Eni ha pubblicato Eni for 2025 – A just transition, il report volontario di sostenibilità che illustra i risultati raggiunti nel corso dell’anno e le azioni intraprese verso una transizione energetica giusta per le persone e i territori. Giunto alla ventesima edizione, il documento è pensato per accrescere la conoscenza da parte degli stakeholder della strategia e dell’impegno di Eni, rappresentando in modo trasparente il suo approccio integrato agli obiettivi di sostenibilità.
Diminuite del 31 per cento le emissioni nette di gas a effetto serra dell’Upstream
Eni for 2025 ripercorre i principali risultati conseguiti nel corso dell’anno secondo le cinque direttrici di integrazione della sostenibilità sociale ed ambientale nel modello di business, ovvero neutralità carbonica al 2050, protezione dell’ambiente, valore delle nostre persone, alleanze per lo sviluppo e sostenibilità nella catena del valore. Per Eni il 2025 è stato l’anno in cui la coerenza della strategia e della sua esecuzione le hanno consentito di raggiungere gli obiettivi fissati nonostante il contesto volatile e la difficoltà dello scenario internazionale. In particolare, le emissioni nette di gas a effetto serra dell’Upstream sono diminuite del 31 per cento rispetto al 2024 e del 68 per cento rispetto alla baseline 2018, in linea con l’obiettivo di azzeramento delle emissioni nette Scope 1+2 dell’Upstream entro il 2030 e di Eni entro il 2035. Un risultato conseguito anche grazie al controllo costante delle emissioni di metano e al raggiungimento del target di zero routine flaring per le attività operate.

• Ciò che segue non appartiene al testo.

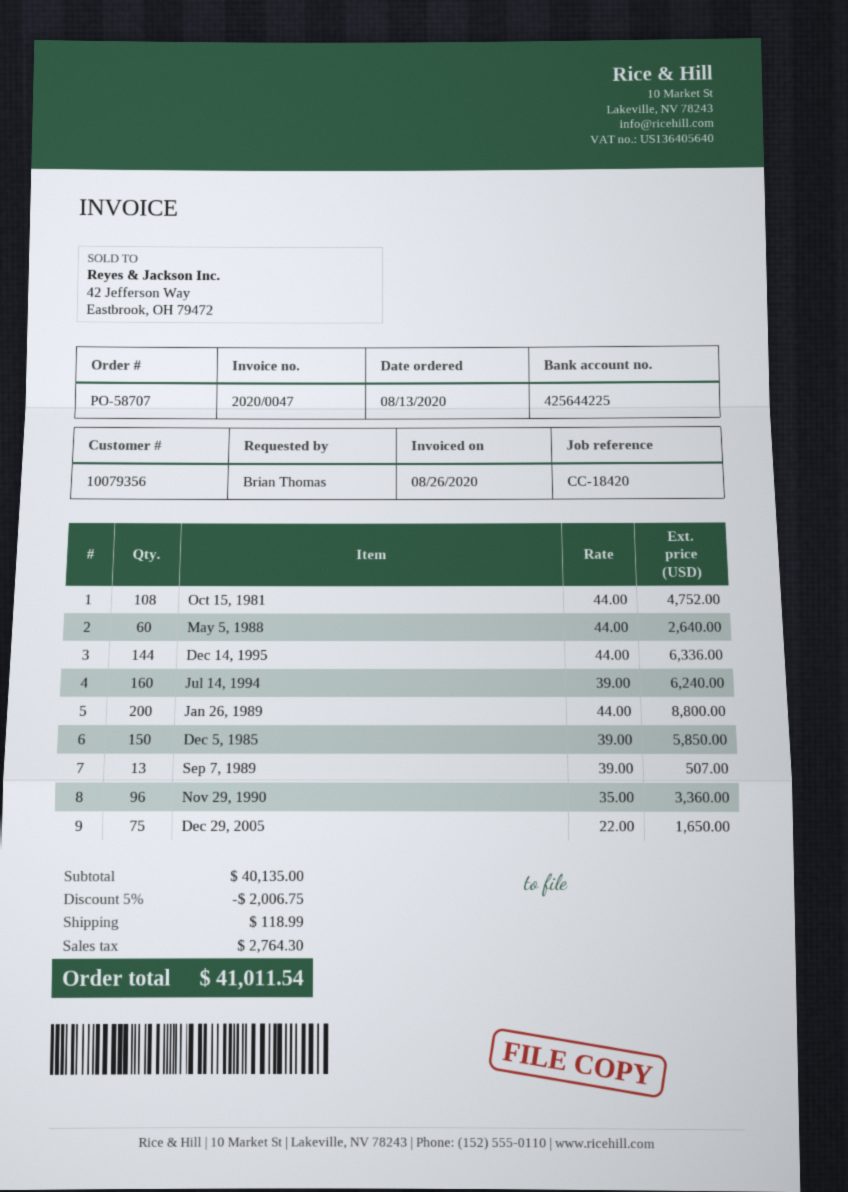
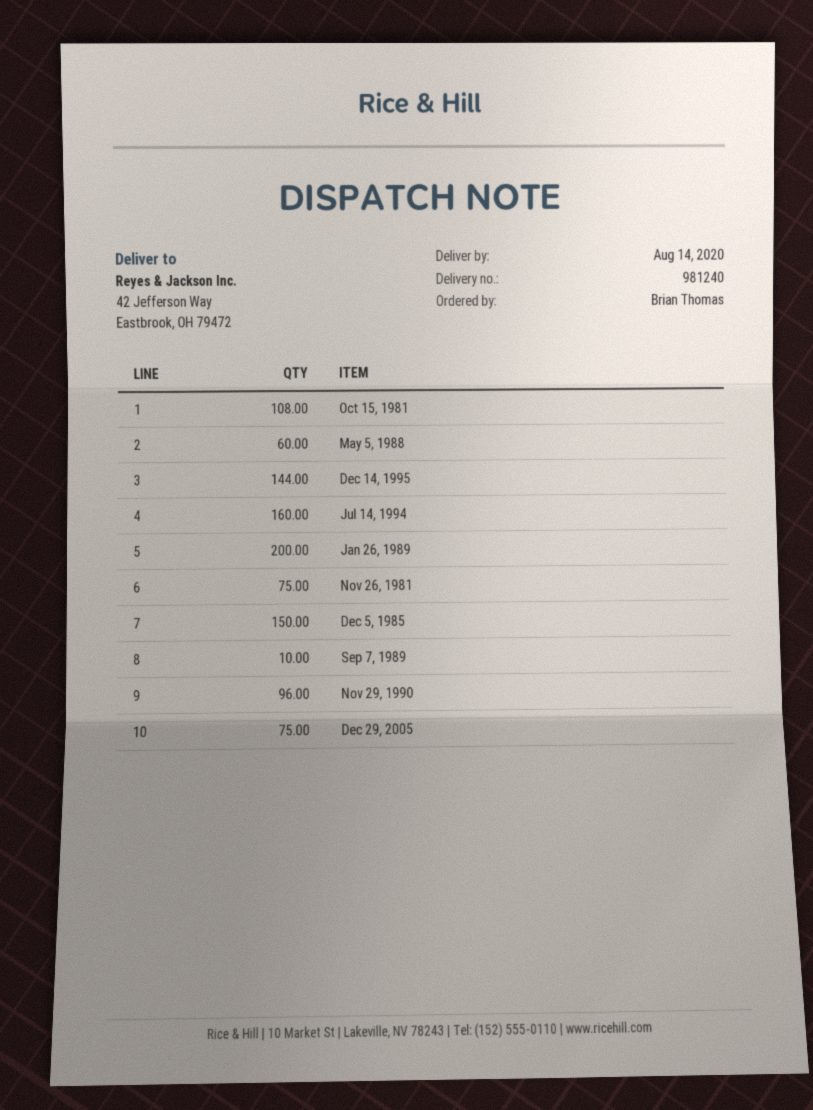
Sep 7, 1989: 13 -> 10
Nov 26, 1981: none -> 75

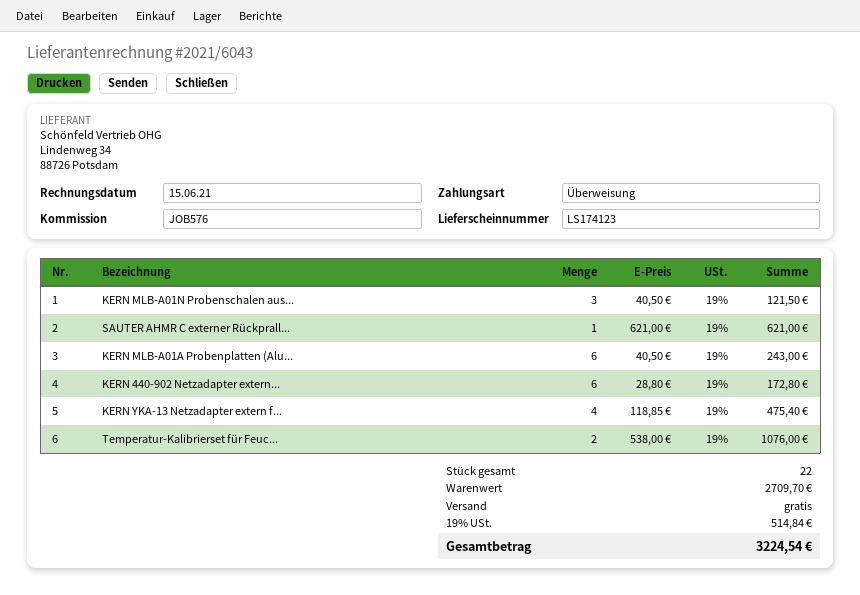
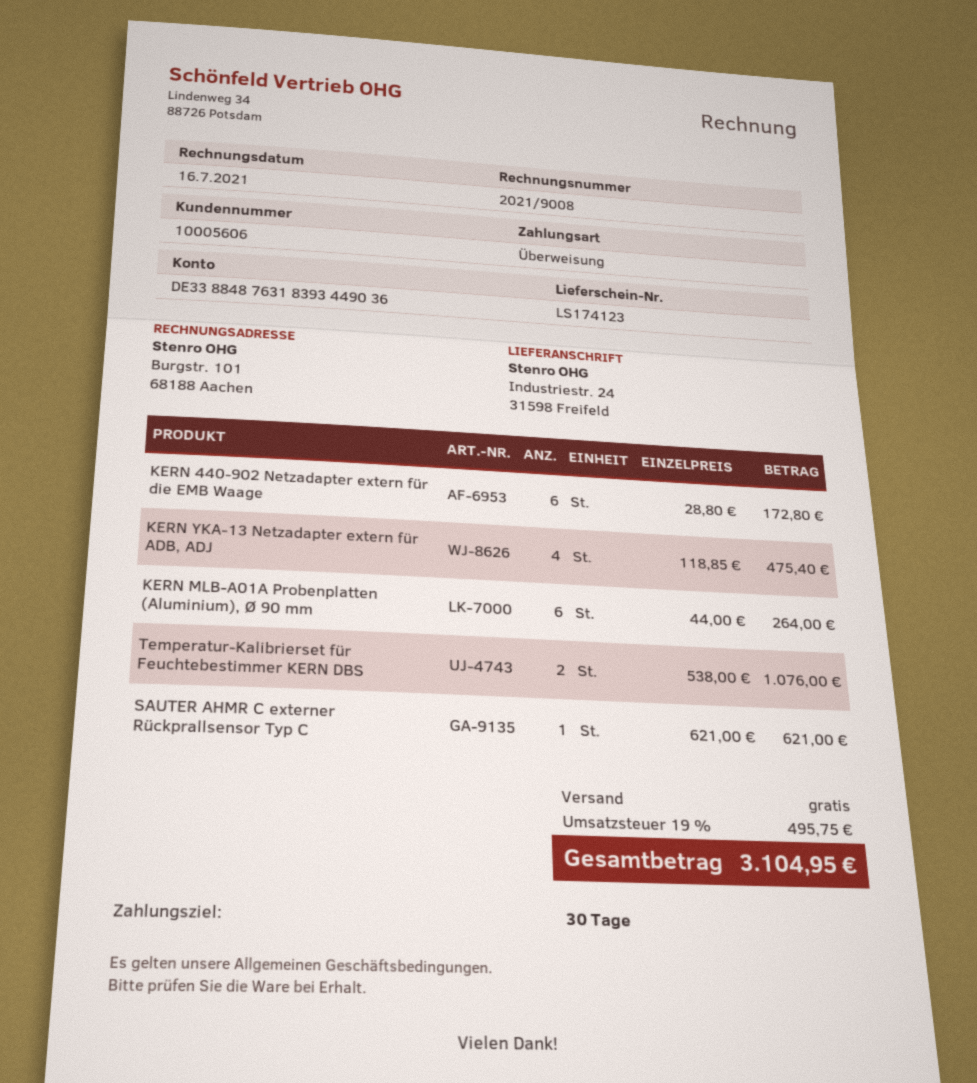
invoice number: 2021/6043 -> 2021/9008
invoice date: 2021-06-15 -> 2021-07-16
KERN MLB-A01N Probenschalen aus...: 3 x 40.50 = 121.50 -> none
KERN MLB-A01A Probenplatten (Alu...: 6 x 40.50 = 243.00 -> 6 x 44.00 = 264.00
tax: 19% = 514.84 -> 19% = 495.75
total: 3224.54 -> 3104.95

I risultati di Plenitude ed Enilive
Plenitude ha raggiunto 5,8 GW di capacità rinnovabile installata, in crescita del +41 per cento sull’anno precedente, proseguendo verso il target di 15 GW al 2030, oltre ad aver avviato in Texas il suo più grande impianto di stoccaggio a batterie, con una capacità di 200 MW. Enilive ha continuato a espandere la capacità di bioraffinazione realizzando tre nuove bioraffinerie e due ulteriori progetti in Italia e all’estero, con l’obiettivo di raggiungere entro il 2030 i 5 milioni di tonnellate di capacità di lavorazione, rispetto agli attuali 1,65 milioni, per la produzione di biocarburanti Hvo (Hydrogenated vegetable oil) e Saf (Sustainable aviation fuel). Nel 2025 è stata inoltre costituita, in joint venture con il fondo di private equity Gip, la società satellite della Carbon capture & storage (Ccs) che valorizzerà i progetti di cattura e stoccaggio del portafoglio Eni. Questi risultati confermano l’efficacia del modello satellitare di Eni come fattore strategico per attrarre capitali dedicati, valorizzare i singoli business e accelerarne la crescita raggiungendo gli obiettivi prefissati di transizione.

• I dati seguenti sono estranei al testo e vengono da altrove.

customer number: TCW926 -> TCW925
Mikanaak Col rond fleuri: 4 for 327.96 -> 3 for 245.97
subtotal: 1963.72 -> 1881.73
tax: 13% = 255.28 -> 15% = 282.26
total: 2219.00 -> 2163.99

Sicurezza, diritti umani e inclusione al centro dell’impegno dell’azienda
Al centro del modello Eni restano le persone. L’azienda opera nel rispetto dei più elevati standard etici e dei principali framework internazionali, promuovendo sicurezza, diritti umani e inclusione. L’azienda si è classificata al primo posto nel Corporate human rights benchmark e ha ottenuto la certificazione per la parità di genere UNI PdR 125:2022. Nel corso dell’anno ha investito 81 milioni di euro in progetti di sviluppo locale per l’accesso all’energia, all’acqua e ai servizi sanitari, oltre che per la diversificazione economica, la formazione e salute delle comunità, raggiungendo circa 3 milioni di persone nei Paesi in cui opera tramite iniziative realizzate in partnership con gli stakeholder – partner, istituzioni, ong organizzazioni internazionali e comunità locali – per continuare a generare valore condiviso e duraturo.